This disconnect between CMOs and CIOs risks impeding the hard work companies are doing to improve their digital marketing. And for IT departments, it risks pushing them to irrelevancy in digital marketing, one of the most important and fastest-growing forces in business today. It's why one of information’s "15 New Rules For IT To Live By" is to make the CMO the CIO's new best friend.

Here's some data to back up that need, from an IBM survey of 1,700 CMOs.

• 71% of CMOs feel unprepared to deal with the data explosion over the next five years.

• 68% feel unprepared to deal with social media.

• 65% feel unprepared to deal with the growing number of channel and tech device choices.

• Overall, technology is the No. 2 external force affecting their companies, CMOs say, trailing only "market factors." That's well ahead of macroeconomic factors (fourth) and globalization (sixth).

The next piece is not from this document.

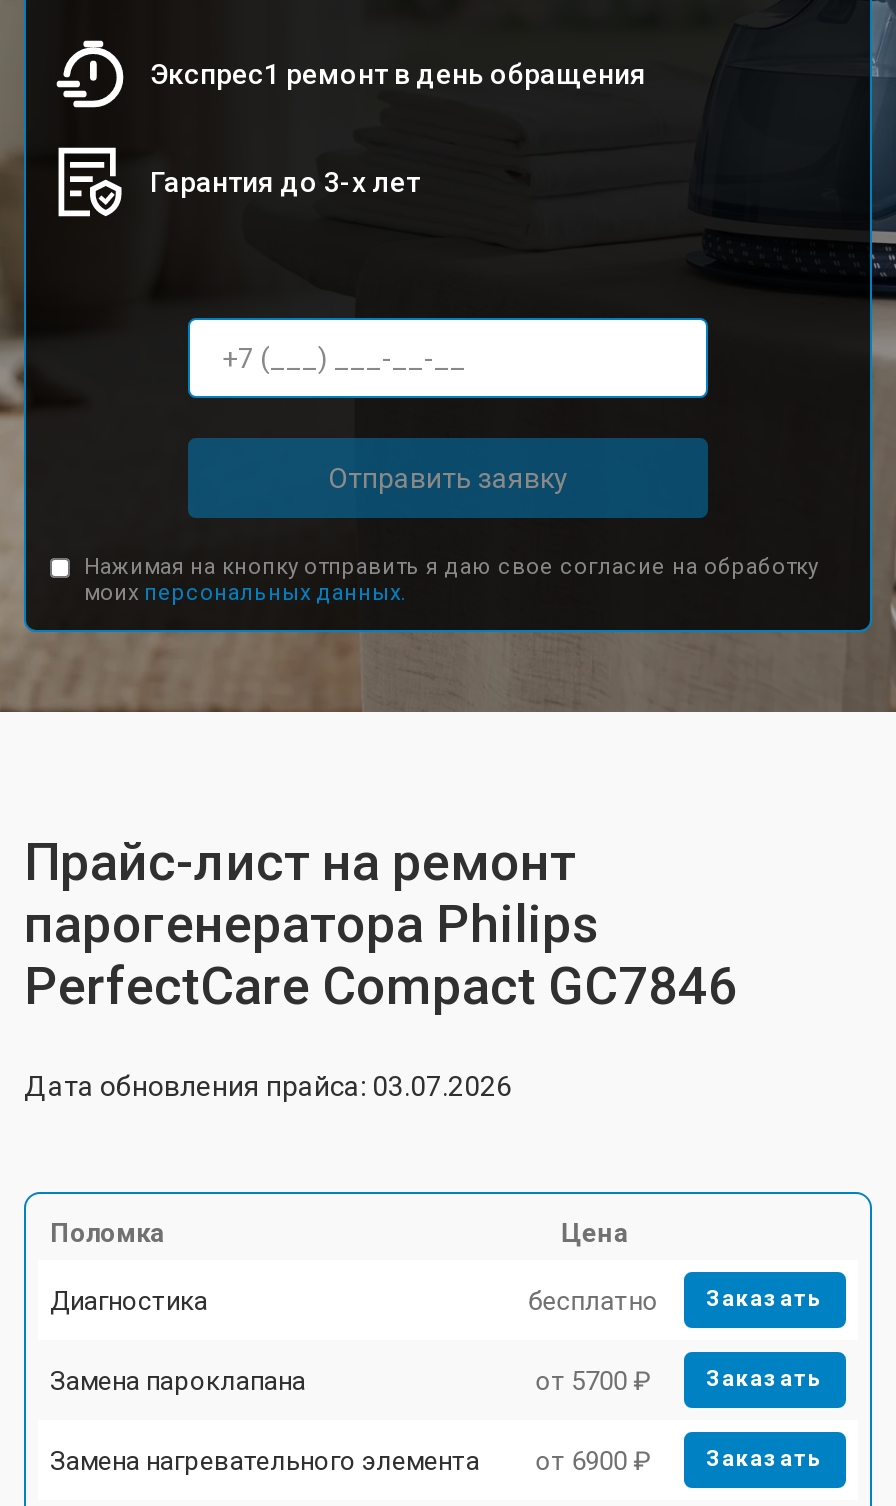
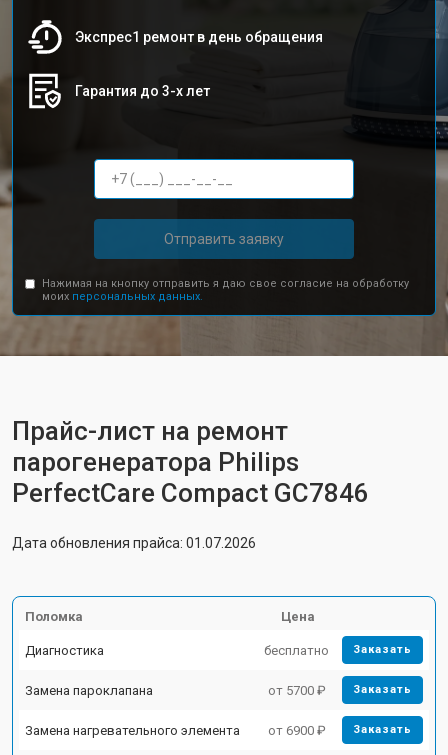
- Дата обновления прайса: 03.07.2026
+ Дата обновления прайса: 01.07.2026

CIOs shouldn't sit around waiting for the CMO to ask for help. Just 49% of the CMOs IBM surveyed rank cross-CXO collaboration as key to their success over the next three to five years. And when CMOs want technical help, they’re more inclined to turn to outside agencies than the internal IT department.

That's a natural habit for marketing pros, says Alisa Maclin, VP of marketing for IBM‘s Smarter Commerce initiative, since they've long turned to agencies for creative expertise. "It's in their DNA," Maclin says. While 23% of the CMOs IBM surveyed rely extensively on external partnerships for IT initiatives today, 61% think they'll rely extensively on them over the next three to five years.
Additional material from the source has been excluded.